Leonardo da Vinci: il pensiero che abbiamo smarrito di Salvo Nugnes

(ASI) Leonardo da Vinci nasce fuori dagli schemi. Figlio illegittimo, cresciuto ai margini, mai davvero dentro un posto preciso nel mondo.

Ed è forse proprio questa distanza a renderlo diverso: uno sguardo libero, inquieto, incapace di fermarsi alla superficie.

Fin da giovane osserva ogni cosa. I volti, i movimenti impercettibili, i silenzi più eloquenti delle parole. Non gli basta guardare: vuole comprendere. Andare oltre ciò che appare. Dentro i corpi, dentro le emozioni, dentro la realtà invisibile.
Scriverà: «Saper ascoltare significa possedere, oltre al proprio, il cervello degli altri.»

A soli quattordici anni entra nella bottega del Verrocchio. Ma la pittura, per lui, non è un punto d’arrivo. È solo l’inizio. Studia, prende appunti, sperimenta senza sosta. E soprattutto immagina.
Non separa mai ciò che conosce da ciò che crea. Ed è proprio da questa fusione che nascono le sue opere.

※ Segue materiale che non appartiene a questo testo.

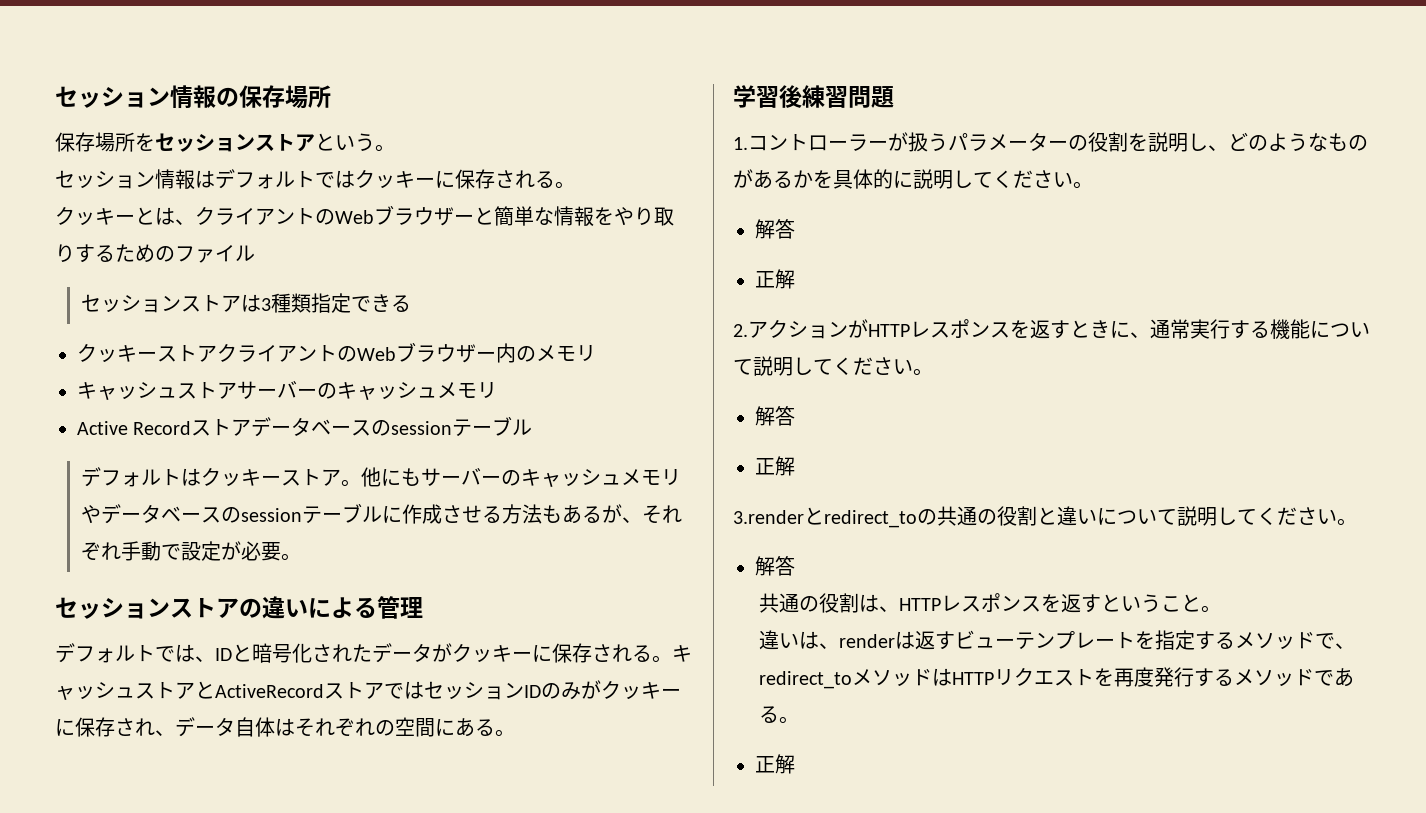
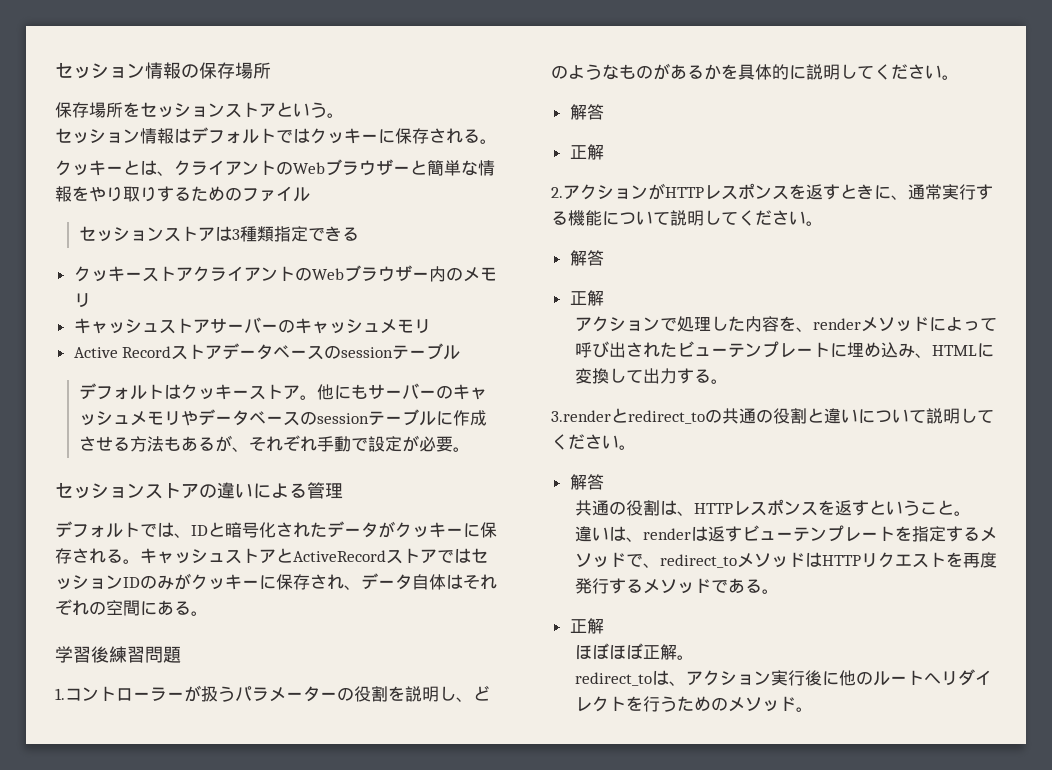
(795, 466) none -> [574,316,997,332] [574,341,994,358] [574,368,728,384] // アクションで処理した内容を、renderメソッドによって呼び出されたビューテンプレートに埋め込み、HTMLに変換して出力する。
(795, 764) none -> [574,643,694,660] [574,669,992,686] [574,696,813,712] // ほぼほぼ正解。 // redirect_toは、アクション実行後に他のルートへリダイレクトを行うためのメソッド。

Nell’Ultima Cena non si limita a raffigurare un momento. Mette in scena una frattura. Cristo parla, e tutto cambia. Gli apostoli reagiscono: chi si ritrae, chi si agita, chi resta sospeso, chi è già attraversato dal dubbio. Ogni volto racconta qualcosa di diverso. Ogni gesto è una risposta.
Non è solo pittura: è tensione viva. È l’istante in cui l’essere umano si trasforma.

Perché ogni cambiamento nasce da una rottura. E spesso è proprio lì che la vita prende forma.

Poi dedica anni a un volto. Quello di una donna.
Un sorriso che sfugge, che non si lascia definire. Lo studia nei minimi dettagli, tra muscoli e luce, tra ombre e percezioni.
Nasce così la Gioconda.

Ma quel sorriso non è un sorriso. È qualcosa di più profondo. È instabile, mutevole, impossibile da fissare.
Come a dire che la verità non è mai una sola. Che tutto è in movimento. Che anche ciò che crediamo fermo, in realtà cambia continuamente.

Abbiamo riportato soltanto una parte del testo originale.